§ **WHAT THIS TASK INVOLVES**: Pictures appear in the records below; write out everything else exactly.

§ **WORKING DATA**:
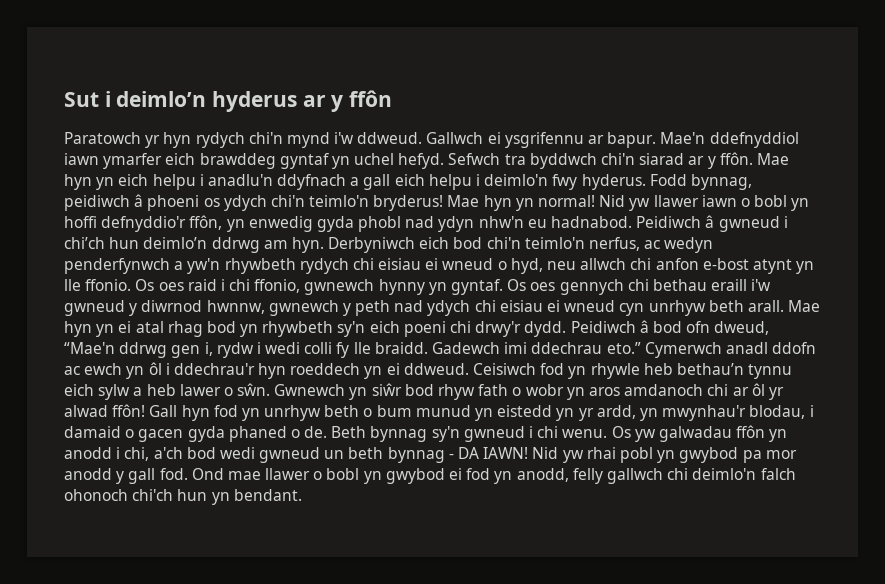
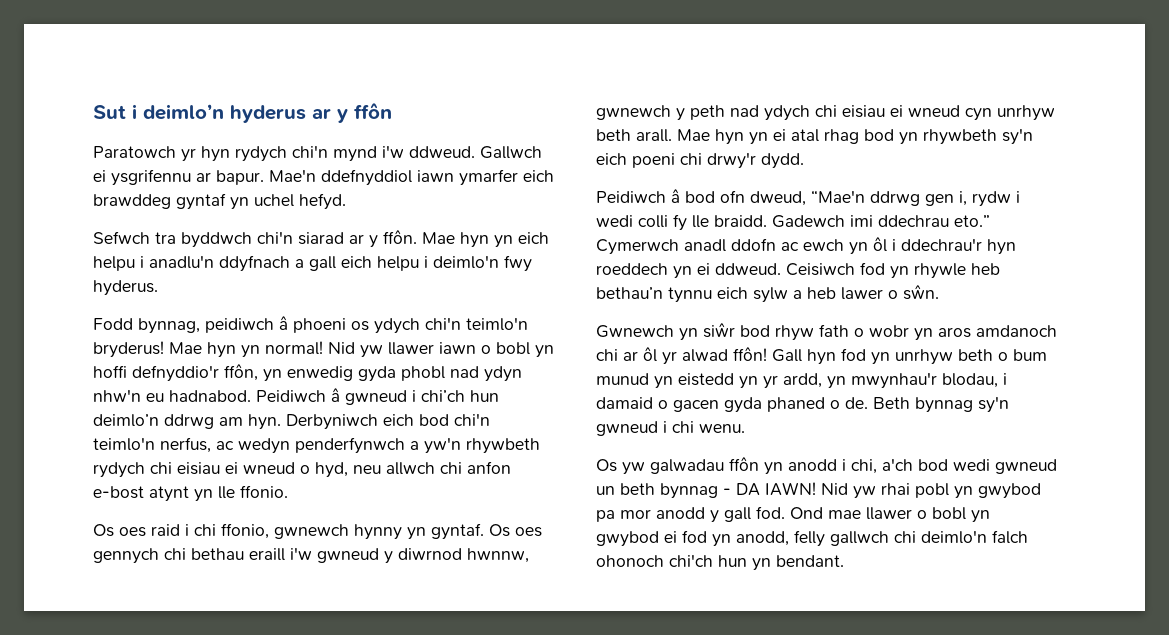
- Mae'n ddefnyddiol iawn ymarfer eich brawddeg gyntaf yn uchel hefyd. Sefwch tra byddwch chi'n siarad ar y ffôn.
+ Mae'n ddefnyddiol iawn ymarfer eich brawddeg gyntaf yn uchel hefyd.
+ Sefwch tra byddwch chi'n siarad ar y ffôn.
- Mae hyn yn eich helpu i anadlu'n ddyfnach a gall eich helpu i deimlo'n fwy hyderus. Fodd bynnag, peidiwch â phoeni os ydych chi'n teimlo'n bryderus!
+ Mae hyn yn eich helpu i anadlu'n ddyfnach a gall eich helpu i deimlo'n fwy hyderus.
+ Fodd bynnag, peidiwch â phoeni os ydych chi'n teimlo'n bryderus!
- Derbyniwch eich bod chi'n teimlo'n nerfus, ac wedyn penderfynwch a yw'n rhywbeth rydych chi eisiau ei wneud o hyd, neu allwch chi anfon e-bost atynt yn lle ffonio. Os oes raid i chi ffonio, gwnewch hynny yn gyntaf.
+ Derbyniwch eich bod chi'n teimlo'n nerfus, ac wedyn penderfynwch a yw'n rhywbeth rydych chi eisiau ei wneud o hyd, neu allwch chi anfon e-bost atynt yn lle ffonio.
+ Os oes raid i chi ffonio, gwnewch hynny yn gyntaf.
- Mae hyn yn ei atal rhag bod yn rhywbeth sy'n eich poeni chi drwy'r dydd. Peidiwch â bod ofn dweud, “Mae'n ddrwg gen i, rydw i wedi colli fy lle braidd.
+ Mae hyn yn ei atal rhag bod yn rhywbeth sy'n eich poeni chi drwy'r dydd.
+ Peidiwch â bod ofn dweud, “Mae'n ddrwg gen i, rydw i wedi colli fy lle braidd.
- Ceisiwch fod yn rhywle heb bethau’n tynnu eich sylw a heb lawer o sŵn. Gwnewch yn siŵr bod rhyw fath o wobr yn aros amdanoch chi ar ôl yr alwad ffôn!
+ Ceisiwch fod yn rhywle heb bethau’n tynnu eich sylw a heb lawer o sŵn.
+ Gwnewch yn siŵr bod rhyw fath o wobr yn aros amdanoch chi ar ôl yr alwad ffôn!
- Beth bynnag sy'n gwneud i chi wenu. Os yw galwadau ffôn yn anodd i chi, a'ch bod wedi gwneud un beth bynnag - DA IAWN!
+ Beth bynnag sy'n gwneud i chi wenu.
+ Os yw galwadau ffôn yn anodd i chi, a'ch bod wedi gwneud un beth bynnag - DA IAWN!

§ **RESULT OF THE TASK**:
- Mae'n ddefnyddiol iawn ymarfer eich brawddeg gyntaf yn uchel hefyd. Sefwch tra byddwch chi'n siarad ar y ffôn.
+ Mae'n ddefnyddiol iawn ymarfer eich brawddeg gyntaf yn uchel hefyd.
+ Sefwch tra byddwch chi'n siarad ar y ffôn.
- Mae hyn yn eich helpu i anadlu'n ddyfnach a gall eich helpu i deimlo'n fwy hyderus. Fodd bynnag, peidiwch â phoeni os ydych chi'n teimlo'n bryderus!
+ Mae hyn yn eich helpu i anadlu'n ddyfnach a gall eich helpu i deimlo'n fwy hyderus.
+ Fodd bynnag, peidiwch â phoeni os ydych chi'n teimlo'n bryderus!
- Derbyniwch eich bod chi'n teimlo'n nerfus, ac wedyn penderfynwch a yw'n rhywbeth rydych chi eisiau ei wneud o hyd, neu allwch chi anfon e-bost atynt yn lle ffonio. Os oes raid i chi ffonio, gwnewch hynny yn gyntaf.
+ Derbyniwch eich bod chi'n teimlo'n nerfus, ac wedyn penderfynwch a yw'n rhywbeth rydych chi eisiau ei wneud o hyd, neu allwch chi anfon e-bost atynt yn lle ffonio.
+ Os oes raid i chi ffonio, gwnewch hynny yn gyntaf.
- Mae hyn yn ei atal rhag bod yn rhywbeth sy'n eich poeni chi drwy'r dydd. Peidiwch â bod ofn dweud, “Mae'n ddrwg gen i, rydw i wedi colli fy lle braidd.
+ Mae hyn yn ei atal rhag bod yn rhywbeth sy'n eich poeni chi drwy'r dydd.
+ Peidiwch â bod ofn dweud, “Mae'n ddrwg gen i, rydw i wedi colli fy lle braidd.
- Ceisiwch fod yn rhywle heb bethau’n tynnu eich sylw a heb lawer o sŵn. Gwnewch yn siŵr bod rhyw fath o wobr yn aros amdanoch chi ar ôl yr alwad ffôn!
+ Ceisiwch fod yn rhywle heb bethau’n tynnu eich sylw a heb lawer o sŵn.
+ Gwnewch yn siŵr bod rhyw fath o wobr yn aros amdanoch chi ar ôl yr alwad ffôn!
- Beth bynnag sy'n gwneud i chi wenu. Os yw galwadau ffôn yn anodd i chi, a'ch bod wedi gwneud un beth bynnag - DA IAWN!
+ Beth bynnag sy'n gwneud i chi wenu.
+ Os yw galwadau ffôn yn anodd i chi, a'ch bod wedi gwneud un beth bynnag - DA IAWN!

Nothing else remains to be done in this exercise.